Pedestal Urn - Royal Worcester (UK) 1900
Antique

The question ‘What makes something antique?’ or ‘How old does a thing have to be to be called antique?’ is probably the second most frequently-asked question Martin and I get.  (The most-asked question, perhaps unsurprisingly is, ‘how much is this worth’?)

An antique is an old item of human manufacture. Exactly how old is a matter that experts argue over. The answer most often used in a legal context is ‘one hundred years old or older’, and that is the definition I use. You might also hear people say that antiques are items made before 1930, because the US Tariff Act of 1930 (Smoot-Hawley Tariff Act) raised tariffs on imported goods, but exempted bona fide­ antiques, defined as items of quality craftsmanship produced before the era of mass production, which was determined to have begun circa 1830; one hundred years earlier.

These days, people are calling younger items antiques, and there can be a lot of controversy about it. The subject needs fuller treatment, and we’re revising and updating an article we wrote a couple of years ago about the definitions of antiques and the major issues involved.  We’ll also look at ways of describing old and/or collectable items that are not considered antiques by traditional standards but are nonetheless collectable, important, and sometimes quite valuable. 

Related terms
Here are some useful definitions for categorising old items made by people and now collected by other people:

Antiques are items of human manufacture that are at least one hundred years old, and prized for their craftsmanship.

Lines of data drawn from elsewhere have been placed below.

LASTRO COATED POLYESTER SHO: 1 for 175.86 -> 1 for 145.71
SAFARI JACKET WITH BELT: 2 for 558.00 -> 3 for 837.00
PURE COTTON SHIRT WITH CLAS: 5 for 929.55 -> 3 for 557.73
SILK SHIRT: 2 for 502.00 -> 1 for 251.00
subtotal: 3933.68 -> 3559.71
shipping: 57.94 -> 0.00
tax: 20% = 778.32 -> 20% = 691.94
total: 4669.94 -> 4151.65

Antiquities (ancient artifacts) are decorative or functional items from the ancient past.  A person who deals in antiquities is an antiquarian rather than an antique dealer.

Vintage items are a little trickier to define.  Vintage means ‘of a certain time period’, and It has come to mean collectables or tradable items too old to be contemporary but not old enough to be seen as true antiques.  Some dealers and associations simplify things by referring to all collectable items as ‘vintage’.

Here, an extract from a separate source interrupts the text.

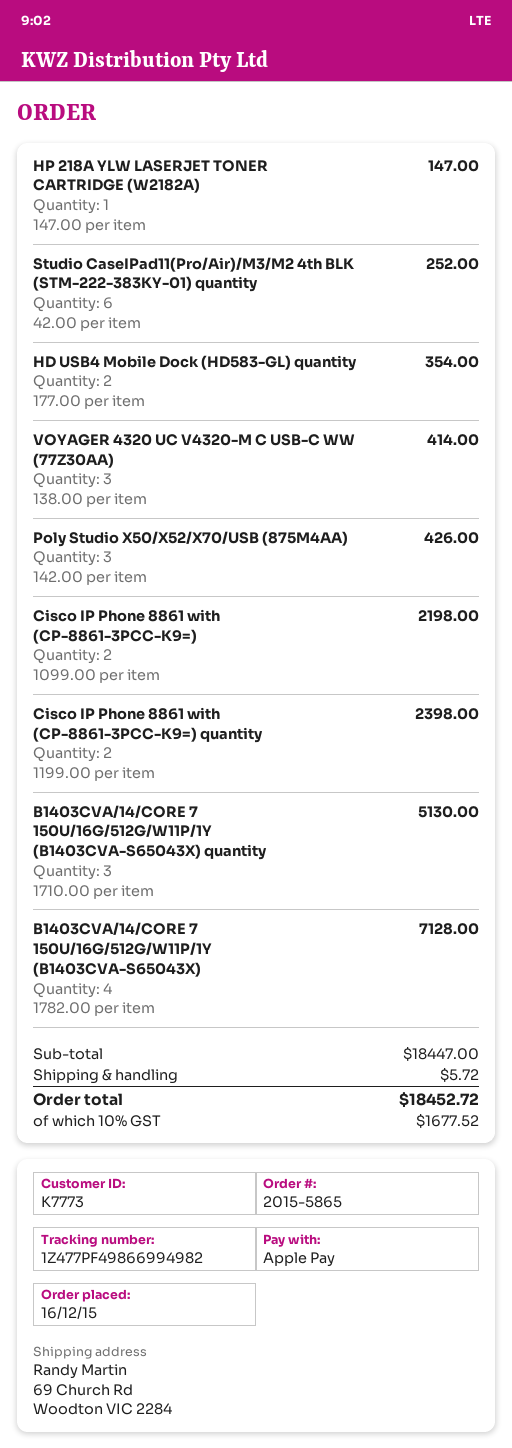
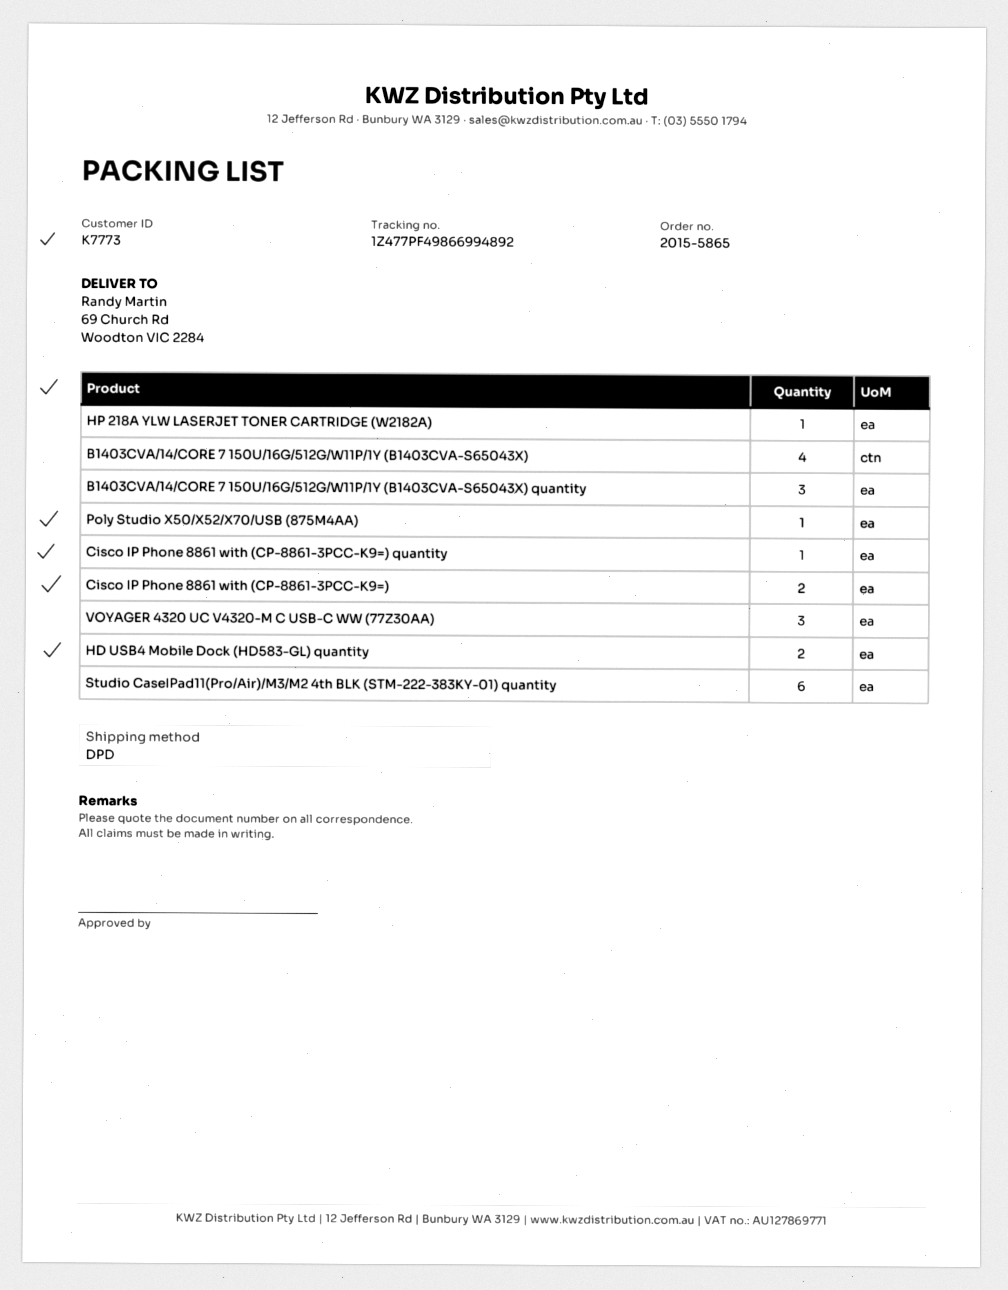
tracking number: 1Z477PF49866994982 -> 1Z477PF49866994892
Poly Studio X50/X52/X70/USB (875M4AA): 3 -> 1
Cisco IP Phone 8861 with (CP-8861-3PCC-K9=) quantity: 2 -> 1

Retro is a very fluid word technically meaning ‘looking back’, but in modern usage it has broad application and can mean vintage, old, old-fashioned or neo-that is, made in the style of something older.  Some examples are: retro fashion, fifties retro, or retro cars, which can be cars of the new millennium made in the style of older 20th century cars, or the older cars themselves.
Collectables are the easiest to define; these are any items that people find worth collecting for whatever reasons.  Dealers may distinguish between manufactured objects that were intended to be collected, and collectables that originally had another purpose, such as cereal boxes, stuffed animals, or stamps.  Collectables may have begun life as marketing gimmicks and free giveaways (e.g. cigarette cards, cheap glass) and this trend continues, such as cheap toys given away with fast food purchases, and special ‘collector’s editions’ of magazines, records and comics.